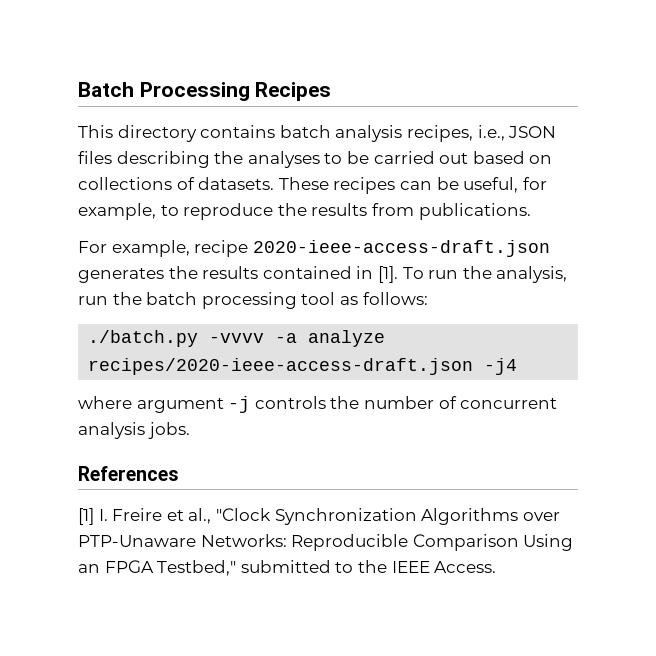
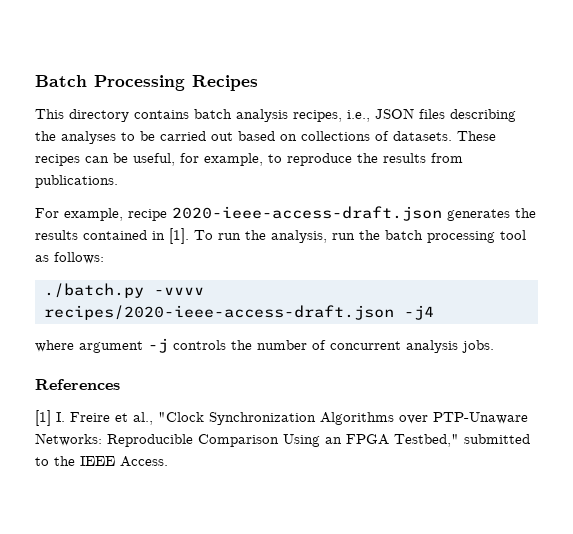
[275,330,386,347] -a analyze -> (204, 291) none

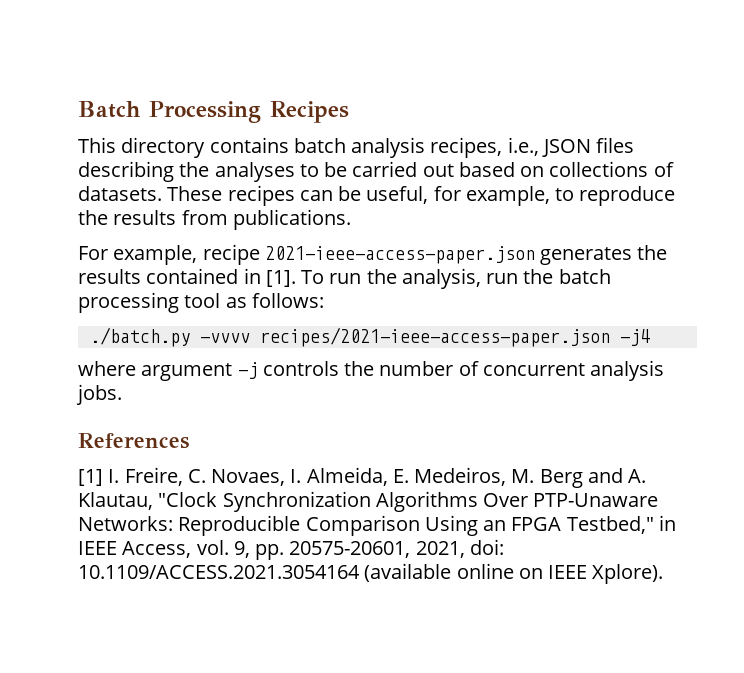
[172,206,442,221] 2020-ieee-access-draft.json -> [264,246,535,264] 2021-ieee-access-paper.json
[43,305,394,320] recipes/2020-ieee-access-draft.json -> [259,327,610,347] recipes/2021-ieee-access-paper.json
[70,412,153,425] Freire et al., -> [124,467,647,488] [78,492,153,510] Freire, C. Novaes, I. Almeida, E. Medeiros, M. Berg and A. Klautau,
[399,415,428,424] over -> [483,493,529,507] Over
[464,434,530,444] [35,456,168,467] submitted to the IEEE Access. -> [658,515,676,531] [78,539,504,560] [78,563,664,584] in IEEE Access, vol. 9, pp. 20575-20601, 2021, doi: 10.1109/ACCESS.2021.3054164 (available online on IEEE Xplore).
........
* [TRY IT]: Output the entries exactly and keep every picture out of them.

* [EXPECTED OUTPUT]:
[275,330,386,347] -a analyze -> (204, 291) none

[172,206,442,221] 2020-ieee-access-draft.json -> [264,246,535,264] 2021-ieee-access-paper.json
[43,305,394,320] recipes/2020-ieee-access-draft.json -> [259,327,610,347] recipes/2021-ieee-access-paper.json
[70,412,153,425] Freire et al., -> [124,467,647,488] [78,492,153,510] Freire, C. Novaes, I. Almeida, E. Medeiros, M. Berg and A. Klautau,
[399,415,428,424] over -> [483,493,529,507] Over
[464,434,530,444] [35,456,168,467] submitted to the IEEE Access. -> [658,515,676,531] [78,539,504,560] [78,563,664,584] in IEEE Access, vol. 9, pp. 20575-20601, 2021, doi: 10.1109/ACCESS.2021.3054164 (available online on IEEE Xplore).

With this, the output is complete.